Alors que la biomine a été utilisée sur Terre pour résoudre des problèmes de pollution tels que le drainage minier acide, une question majeure est de savoir comment ces microbes s'attachent aux surfaces, ou former des biofilms, dans l'espace. La microgravité peut altérer les processus physiques de base comme la convection et le mélange de liquides. Cockell a répondu à certaines de ces questions en tant que chercheur principal de BioRock, qui a été menée sur la station spatiale en 2019 après sa livraison sur SpaceX CRS-18. Cette précédente enquête de l'ESA a examiné comment la microgravité et la gravité martienne affectent les processus microbiens impliqués dans la biomine. Surprenant l'équipe de recherche, la microgravité n'a pas eu d'effet néfaste sur la biomine. Les résultats ont été publiés dans la revue scientifique Nature plus tôt cette année. "Les microbes ont pu biominer de la même manière dans différentes conditions de gravité. Nous avons démontré avec succès l'extraction d'éléments de terres rares à partir de basalte, un constituant de la surface lunaire et martienne, " dit Cockell.
Une vue en amont de l'unité d'expérimentation BioAsteroid où l'investigation BioAsteroid est effectuée intégrée dans le conteneur d'expérimentation pour l'investigation BioAsteroid. Chaque unité expérimentale dispose de deux chambres de culture.
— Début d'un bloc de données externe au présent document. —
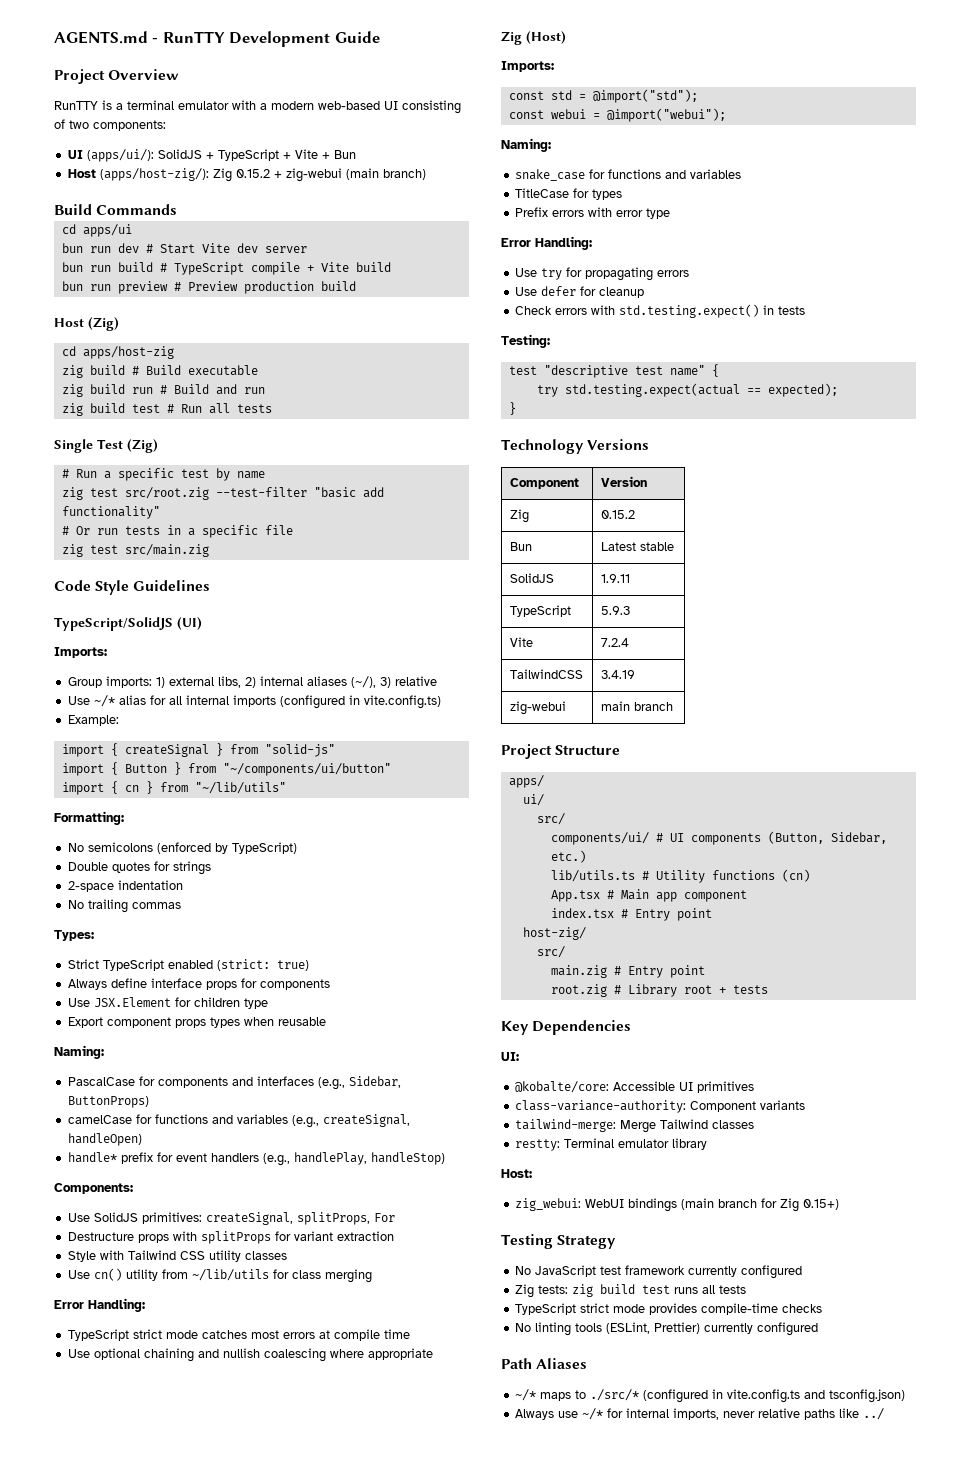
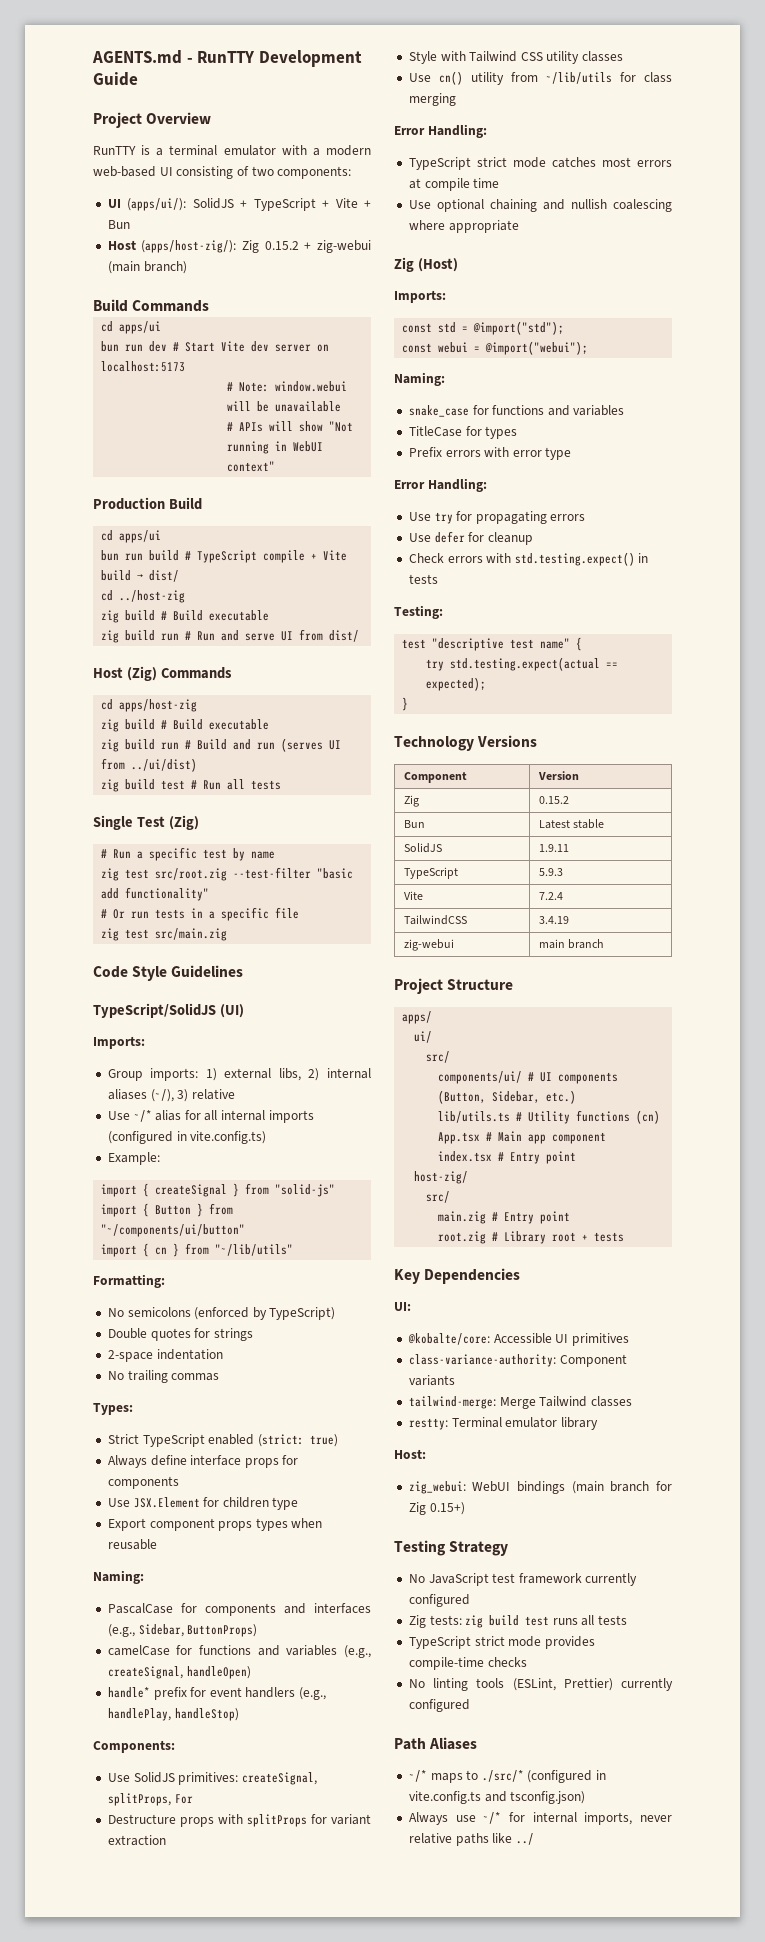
- bun run dev # Start Vite dev server
+ bun run dev # Start Vite dev server on localhost:5173
+ # Note: window.webui will be unavailable
+ # APIs will show "Not running in WebUI context"
+ Production Build
+ cd apps/ui
- bun run build # TypeScript compile + Vite build
- bun run preview # Preview production build
+ bun run build # TypeScript compile + Vite build → dist/
+ cd ../host-zig
+ zig build # Build executable
+ zig build run # Run and serve UI from dist/
- Host (Zig)
+ Host (Zig) Commands
- zig build run # Build and run
+ zig build run # Build and run (serves UI from ../ui/dist)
Crédit :ESA
Maintenant que BioRock a terminé la première démonstration technique d'un bioréacteur réalisant une biomine sur du basalte, Cockell a pour objectif d'extraire des éléments des astéroïdes. "Le but de BioAsteroid est d'essayer de comprendre comment les microbes interagissent avec la matière des astéroïdes en microgravité, et s'ils peuvent être utilisés pour accélérer, ou catalyser, la décomposition du matériel astéroïde pour libérer des éléments utiles, " dit Cockell.
BioAsteroid se concentre sur les microbes qui ont déjà été utilisés dans la biomine, mais comprend une nouvelle tournure. "Au lieu de regarder le basalte, nous regardons du matériel astéroïde. Au lieu de simples bactéries, nous regardons une bactérie et un champignon, et une bactérie et un champignon mélangés, " dit Cockell. Les champignons utilisés dans BioAsteroid sont des dissolvants agressifs de la roche, produisant beaucoup d'acide et formant des réseaux sur des roches avec des mycéliums. En abaissant le pH de l'environnement, les microbes extrairont des éléments chargés positivement de la matière astéroïde, provoquant sa rupture.
L'enquête en grande partie automatisée sera active pendant 19 jours, au cours de laquelle les microbes et le champignon interagiront avec des morceaux d'un astéroïde chondrite vieux de 4,5 milliards d'années trouvé au Maroc. Chacune des 12 chambres comprendra environ 1 gramme d'astéroïde et 5 millilitres de liquide contenant environ 1 à 5 milliards de microbes.
"Il faut sortir des trucs de la croûte d'une planète pour construire des choses, que ce soit du fer dans ton vaisseau spatial, ou qu'il s'agisse d'éléments de terres rares dans vos téléphones portables ou vos écrans d'ordinateur, " dit Cockell. " La civilisation est construite sur des éléments qui ont été extraits de la croûte terrestre. " Ces éléments ont été extraits à travers l'histoire et utilisés pour des outils :de la métallurgie à la miniaturisation des composants électroniques tels que les condensateurs et les aimants. Peut-être à l'avenir, l'humanité aura des roches spatiales, et bien sûr les mineurs microbiens, remercier pour les colonies spatiales et les nouvelles technologies.